After every sortie in Ace Combat 7, you’re immediatel­y given the opportunit­y to watch the whole thing again. These replays automatica­lly switch between a variety of camera angles, and at a passing glance could occasional­ly be mistaken for real flight footage: a testament to the game’s outstandin­g presentati­on, from its lovingly rendered plane models to the way sunlight glints off the cockpit glass. The only giveaway is your aircraft’s twitchy movement. Every nudge of the stick is all too apparent as the camera jerks awkwardly to keep you in shot. If the series is designed to fulfil the fantasy of being an ace of the skies, these moments are a reminder that you’re just an amateur.

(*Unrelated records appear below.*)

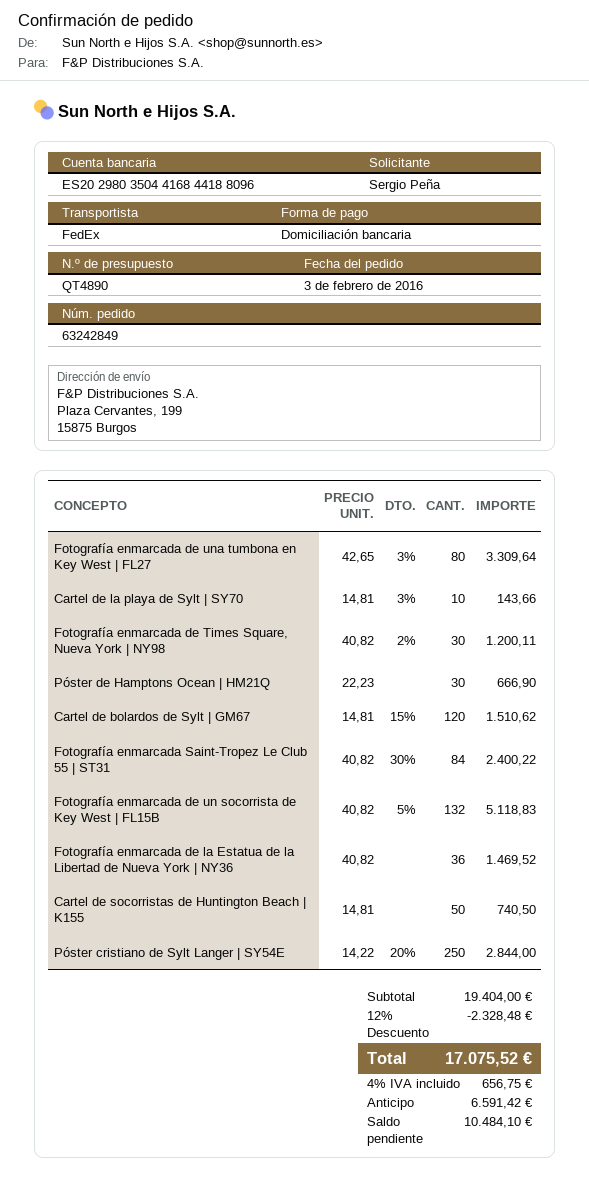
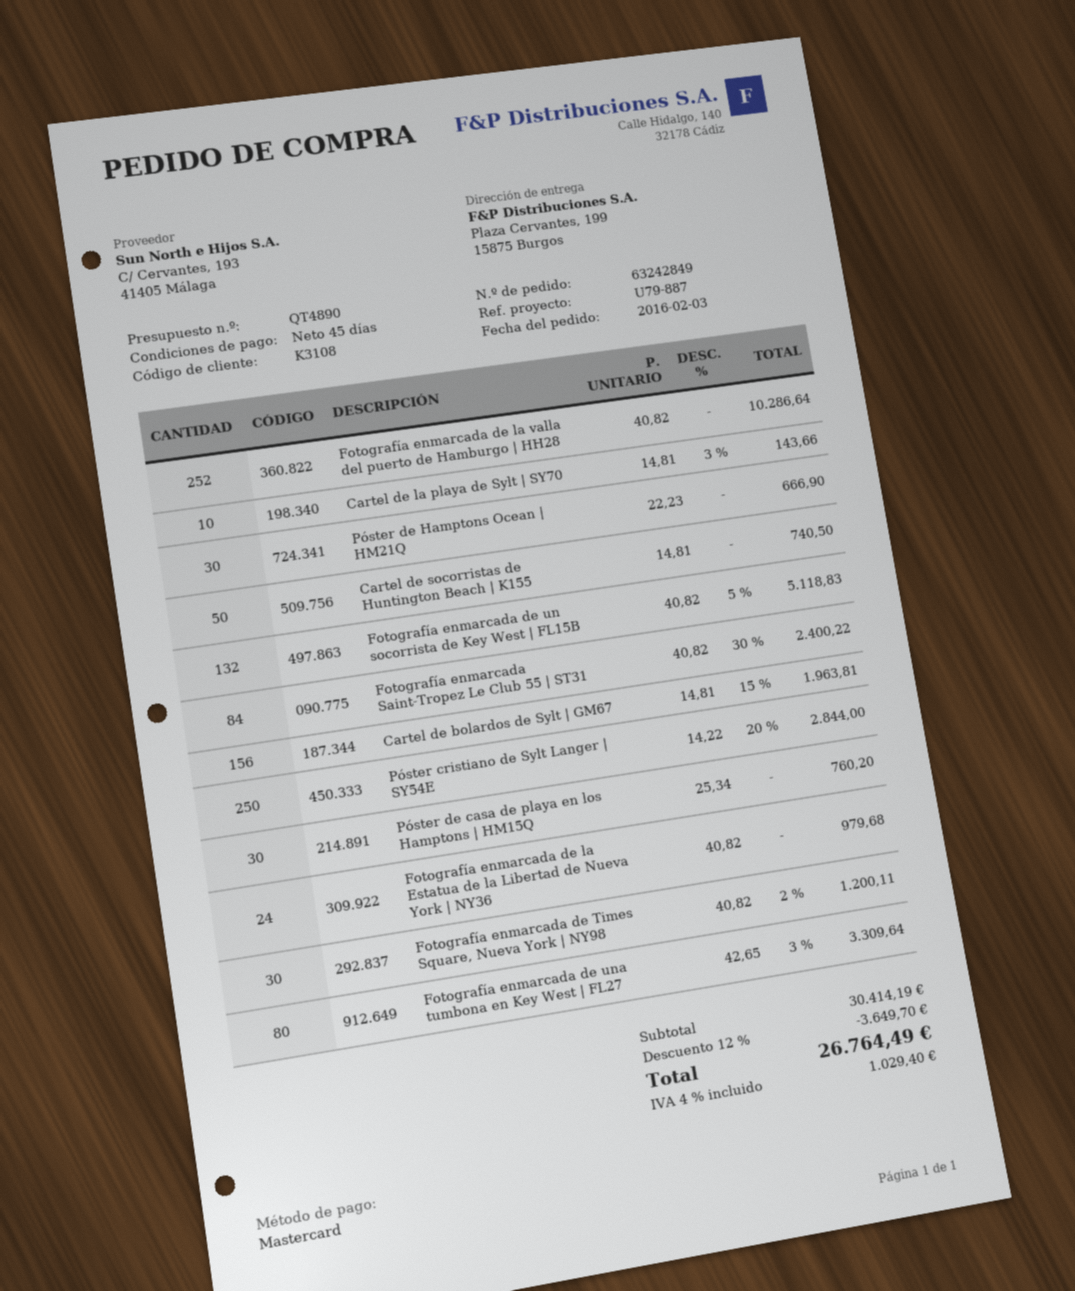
payment method: direct debit -> Mastercard
Cartel de bolardos de Sylt | GM67: 120 x 14.81 - 15% = 1510.62 -> 156 x 14.81 - 15% = 1963.81
Fotografía enmarcada de la Estatua de la Libertad de Nueva York | NY36: 36 x 40.82 = 1469.52 -> 24 x 40.82 = 979.68
Fotografía enmarcada de la valla del puerto de Hamburgo | HH28: none -> 252 x 40.82 = 10286.64
Póster de casa de playa en los Hamptons | HM15Q: none -> 30 x 25.34 = 760.20
subtotal: 19404.00 -> 30414.19
discount: 12% = 2328.48 -> 12% = 3649.70
tax: 4% = 656.75 -> 4% = 1029.40
total: 17075.52 -> 26764.49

They also sum up the tension at the heart of this series. How closely should a game seek to replicate the experience of flying a jet fighter? How hard should it be to target, pursue and take down airborne opponents? Ace Combat has always found itself somewhere between the immediate thrill of an arcade game and the more cerebral pleasures of a simulation. It offers new players more intuitive controls that let you turn with the left stick, while an advanced option for more experience­d pilots invites you to master the use of pitch and roll instead. Skies Unknown’s missions feel better-tuned to the latter: this way, you can bank and twist more sharply to more effectivel­y track elusive rivals, and to dodge incoming missiles without resorting to wild climbs and plunging dives when you’ve run out of chaff flares. The regular setting is more immediate, but you’ll regularly find yourself outmanoeuv­red by nimbler opponents. You can switch between the two at any time, though Skies Unknown makes no real attempt to show newcomers the ropes: the first mission runs through the various inputs without offering the slightest suggestion about best practice. The difficulty cannot be changed once you’ve started the campaign, which would be less of a problem were the challenge not so erratic. Missions begin with a single goal, but that often changes – though the unexpected arrival of a new wave of enemies isn’t quite so unexpected the fifth time it happens. There’s usually a pause for a checkpoint, whether a fresh threat is introduced by cutscene or a radio warning. This normally comes as a relief, since it means you no longer have to start again when you die – in fact, some missions feel as if you’re designed to fail them first time around, not least when you’re carrying fewer missiles than there are targets, with no way of restocking. While your final two standard missiles will regenerate, at times your only option is to die and restart from the most recent checkpoint. Though on occasion that option equates to a restart: even when there’s an obvious break, you might be forced not just to begin again, but to sit through the same preamble. All of which discourage­s you from taking the kind of risks a real ace would.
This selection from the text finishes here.